First developed 35 years ago, the strategy of silencing genes by introducing short antisense stretches of DNA or other nucleic acids that are complementary to an mRNA target has proven useful in laboratory experiments, but translating the technology into the clinic has presented a challenge. For Kynamro, the key was a chemical alteration at both ends of the DNA strand. With this change, the product has an enhanced half-life, stronger affinity for its target RNA and a reduced proinflammatory side effect—all improvements in areas that have previously sunk antisense candidates in clinical testing.
This modification, Crooke says, “is the critical step that we took about 12 years ago, the product of thousands of tiny incremental steps.” Isis currently has 26 candidate antisense drugs in its preclinical and clinical pipeline for treating a range of cardiovascular, metabolic and other types of disorders—the vast majority of which incorporate this chemistry, including an antisense drug that rescued hearing in a mouse model of human deafness, as reported earlier this month in Nature Medicine.
Right tissue, right time
Perhaps as important as chemistry was the molecular target Isis chose for Kynamro. Administered in weekly injections just below the skin, the drug tends to accumulate in the liver and other organs involved in blood filtration, although the uptake mechanisms remain unclear. This liver build-up led the European Medicines Agency to reject Isis’s agent in December 2012, citing concerns over liver toxicity, but it could also help explain the success of Kynamro—a drug designed to block the synthesis of apolipoprotein B100, an important structural compound of low-density lipoprotein (LDL) synthesized in the liver. In a phase 3 trial involving 51 people with HoFH, Kynamro treatment led to a 25% average reduction in LDL cholesterol levels, compared to no significant change in participants on placebo (Lancet 375, 998–1006, 2010).

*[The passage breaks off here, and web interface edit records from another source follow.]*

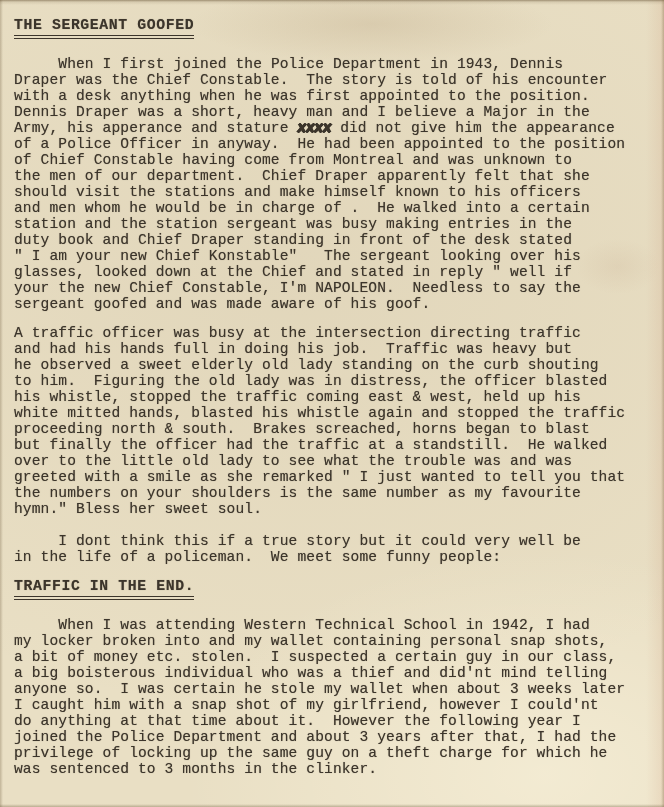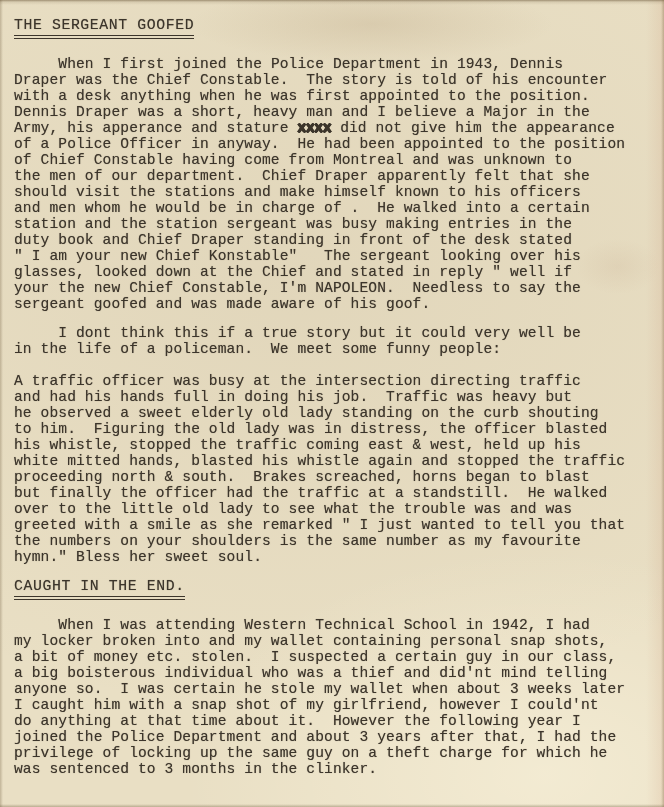--- a/index.html
+++ b/index.html
@@ -38,21 +38,21 @@
       
       radial-gradient(ellipse 480px 300px at 82% 96%, rgba(255, 249, 228, 0.45), transparent 75%),
       
       radial-gradient(ellipse 720px 520px at 45% 35%, rgba(125, 100, 65, 0.07), transparent 85%);
   }
   .story { margin: 0; }
   .story + .story { margin-top: 13px; }
   h2.story-heading {
     margin: 0 0 17px 0;
     font-size: 14.8px;
-    font-weight: normal;
+    font-weight: bold;
     letter-spacing: 0.6px;
     line-height: 17px;
   }
   .title-text {
     display: inline-block;
     padding-bottom: 1px;
     border-bottom: 4px double #3c352b;
   }
   p.para {
     margin: 0;
@@ -61,20 +61,21 @@
   }
   .para + .para { margin-top: 16px; }
   .overstrike {
     font-weight: bold;
     letter-spacing: -0.3px;
     text-shadow:
       0.9px 0 currentColor,
      -0.9px 0 currentColor,
       0 0.6px currentColor,
       0 -0.6px currentColor;
+    font-style: italic;
   }
 </style>
 </head>
 <body>
 
 <div class="page">
 
   <section class="story">
     <h2 class="story-heading">
       <span class="title-text">THE SERGEANT GOOFED</span>
@@ -91,39 +92,39 @@
 and men whom he would be in charge of .  He walked into a certain
 station and the station sergeant was busy making entries in the
 duty book and Chief Draper standing in front of the desk stated
 " I am your new Chief Konstable"   The sergeant looking over his
 glasses, looked down at the Chief and stated in reply " well if
 your the new Chief Constable, I'm NAPOLEON.  Needless to say the
 sergeant goofed and was made aware of his goof.</span></p>
   </section>
 
   <section class="story">
-    <p class="para">     I dont think this if a true story but it could very well be
-in the life of a policeman.  We meet some funny people:</p>
     <p class="para">A traffic officer was busy at the intersection directing traffic
 and had his hands full in doing his job.  Traffic was heavy but
 he observed a sweet elderly old lady standing on the curb shouting
 to him.  Figuring the old lady was in distress, the officer blasted
 his whistle, stopped the traffic coming east &amp; west, held up his
 white mitted hands, blasted his whistle again and stopped the traffic
 proceeding north &amp; south.  Brakes screached, horns began to blast
 but finally the officer had the traffic at a standstill.  He walked
 over to the little old lady to see what the trouble was and was
 greeted with a smile as she remarked " I just wanted to tell you that
 the numbers on your shoulders is the same number as my favourite
 hymn." Bless her sweet soul.</p>
+    <p class="para">     I dont think this if a true story but it could very well be
+in the life of a policeman.  We meet some funny people:</p>
   </section>
 
   <section class="story">
     <h2 class="story-heading">
-      <span class="title-text">CAUGHT IN THE END.</span>
+      <span class="title-text">TRAFFIC IN THE END.</span>
     </h2>
     <p class="para">     When I was attending Western Technical School in 1942, I had
 my locker broken into and my wallet containing personal snap shots,
 a bit of money etc. stolen.  I suspected a certain guy in our class,
 a big boisterous individual who was a thief and did'nt mind telling
 anyone so.  I was certain he stole my wallet when about 3 weeks later
 I caught him with a snap shot of my girlfriend, however I could'nt
 do anything at that time about it.  However the following year I
 joined the Police Department and about 3 years after that, I had the
 privilege of locking up the same guy on a theft charge for which he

Still, critics caution that the tendency of antisense products to build up in certain organs could prevent the technology from becoming a widespread drug platform. “The big problem is delivery, delivery, delivery,” says Cy Stein, an oncologist at City ofHopeinLos Angeles.
Stein, an early antisense pioneer, experienced this problem firsthand after he co-developed Genasense (oblimersen), an antisense molecule designed to silence B cell lymphoma 2 (BCL2), a protein implicated in a variety of cancers. Genta, the New Jersey–based company behind the drug, filed for FDA approval for Genasense for the treatment melanoma and chronic lymphocytic leukemia in 2003 and 2006, respectively, but the drug was rejected in both cases for lack of efficacy. Between a harsh tumor environment that proved inhospitable to drug entry and the tendency for antisense DNA to accumulate only in a few organs, “targeting cancer with these molecules is just not feasible,” Stein says. Genta filed for bankruptcy last year.
One workaround is to apply antisense drugs directly where they’re needed. Isis is taking this approach with its spinal muscular atrophy drug, which is injected into the fluid-filled space at the base of the spinal cord to target the motor neurons that are defective in the disease (see our November 2012 news feature ‘Call in the backup‘). And Gene Signal, a company based in Lausanne, Switzerland, is advancing a topical antisense drug, administered in the form of eyedrops, designed to prevent corneal graft rejection and neovascular glaucoma.
With close to a dozen antisense products now in mid- to late-stage clinical development, many in the field are clearly buoyed. But Boni’s warning continues to reverberate.
“While it is a nice validation that another antisense drug was approved by the FDA,” says Chris Garabedian, chief executive of Cambridge, Massachusetts–based Sarepta Therapeutics, which is developing antisense compounds to treat Duchenne’s muscular dystrophy (DMD), a rare genetic musculoskeletal disease, “we believe the success of eteplirsen, our lead DMD drug, will be based on its [own] efficacy and safety profile.”
A version of this story appears in the March 2013 issue of Nature Medicine.